Hay películas que consiguen provocar en el espectador una gran ebullición de emociones y sentimientos. De la sonrisa a las lágrimas, pasando por estremecer las más intensas sensaciones que ponen la piel de gallina. Frank Capra lo consiguió en numerosos trabajos llevados a la pantalla, como en Meet John Doe, traducida en españa como Juan Nadie con un Gary Cooper genial y una Barbara Stanwyck ambiciosa y a la vez angelical. El Juan Nadie jugador de béisbol fracasado que es capaz de conectar con las masas, bajo el amparo de todo el entramado mediático o, lo que es lo mismo, gracias al soporte de un medio de comunicación tan caliente como la radio lo era en los años 40. ¿Y por qué su discurso era idóneo para movilizar a una sociedad en crisis como la norteamericana que estaba a punto de entrar en la segunda gran guerra mundial? Quizá porque hasta entonces, como ahora, esa sociedad estaba poblada por Juan Nadies a los que nunca se les había dado la oportunidad de hacer oír su voz. Y por supuesto que hubiera alguien que la escuchase.
Esa fábula de los que nunca cuentan para los que deciden las cosas importantes de la vida cobra actualidad de una manera pasmosa. Nuestros pueblos y barrios están poblados de personajes así. Es decir, que en el anonimato de un mundo globalizado, atado de pies y manos al designio de un mercado excluyente de los más débiles, lo cotidiano está llamado a ser lo esencial, por encima de los discursos, las grandes construcciones ideológicas y los planes para el futuro. Si en la cinta de Capra el mensaje principal era el de “conozca y sea amigo de su vecino”, hoy resulta cada vez más urgente lanzar reflexiones similares, como las de “usted vale por lo que es, no por lo que tiene o por el lugar que ocupa en el mundo”. También el de “sea una persona buena, aunque no se lleve la bondad y la sinceridad” o el de “no machaque al que tiene al lado, deje de mirarse el ombligo y dirija su mirada a los ojos de los otros, ya sean sus vecinos, sus amigos, sus compañeros de trabajo o a los de los millones de buenas gentes que pueblan el planeta”.

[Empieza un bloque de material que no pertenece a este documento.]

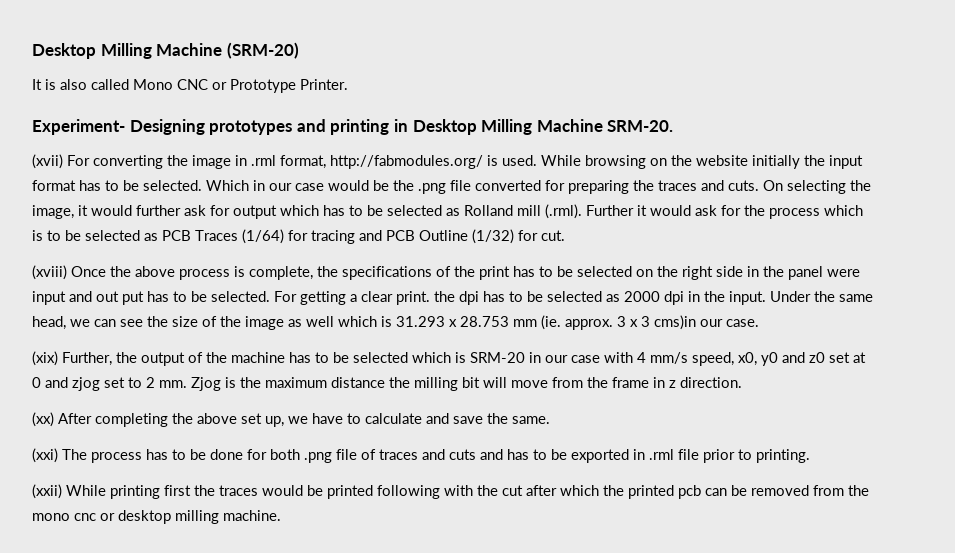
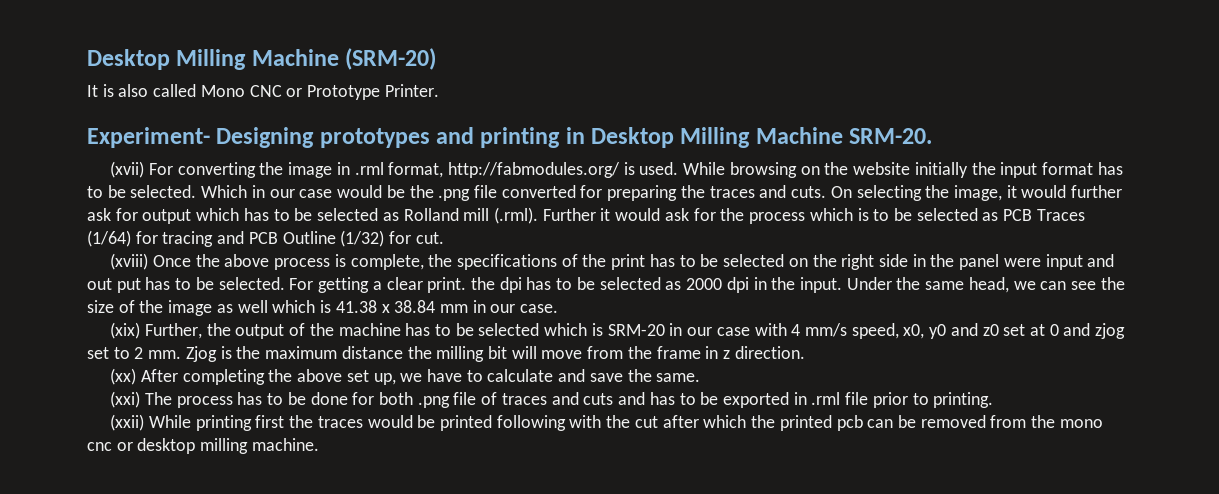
[396,315,696,330] 31.293 x 28.753 mm (ie. approx. 3 x 3 cms)in -> [335,300,486,313] 41.38 x 38.84 mm in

Se trata de no vivir en un estado permanente de cabreo, de no practicar la indiferencia ante lo que sucede a nuestro alrededor, trascender las meras fronteras que nos imponemos cada uno de los mortales y movilizar esas fuerzas de las que somos portadores. Los Juan Nadie no estamos solamente para acudir a la llamada de los cantos de sirena de un nuevo centro comercial, y luego no tenemos espacio ni para aparcar el coche. Sí para demostrar que nos importa lo que le pasa a cualquier ciudadano del mundo aunque viva a miles de kilómetros de nuestras casas, ya sea timorense, kosovar, turco o taiwanés. O a cualquier mujer africana que tiene que sobrevivir a diario recogiendo la leña y transportando el agua para sus hijos. También para acoger al que ha venido de fuera a nuestra tierra para trabajar y lo expulsan de la chabola que habita sin ofrecerle nada a cambio, o a los que se debaten con una enfermedad terrible y no somos capaces de estar cercanos a ellos.
Por todo ello, los Juan Nadie estamos llamados a salir de nuestro letargo. El invierno ha pasado y la vida tiene que ser una eterna primavera en permanente estado de ebullición. Sentir que por las venas corre sangre limpia y pura que conmueve nuestras entrañas. No miraremos los relojes cuando tengamos a cualquier Juan Nadie frente a nosotros, porque lo más importante será, precisamente, ese hombre o esa mujer, ese niño o ese anciano, y retozaremos a gusto compartiendo ilusiones, deseos, anhelos y esperanzas de diferente signo. Practicaremos la tolerancia, la serenidad frente a lo adverso, la templanza ante la ira contenida que provoca en ocasiones la injusticia, la paciencia y la capacidad para estar abierto a lo no establecido. En fin, que ejerceremos de verdad el papel de Juan Nadie sin creer por ello que pasamos inadvertidos por la vida, porque lo esencial es invisible a los ojos.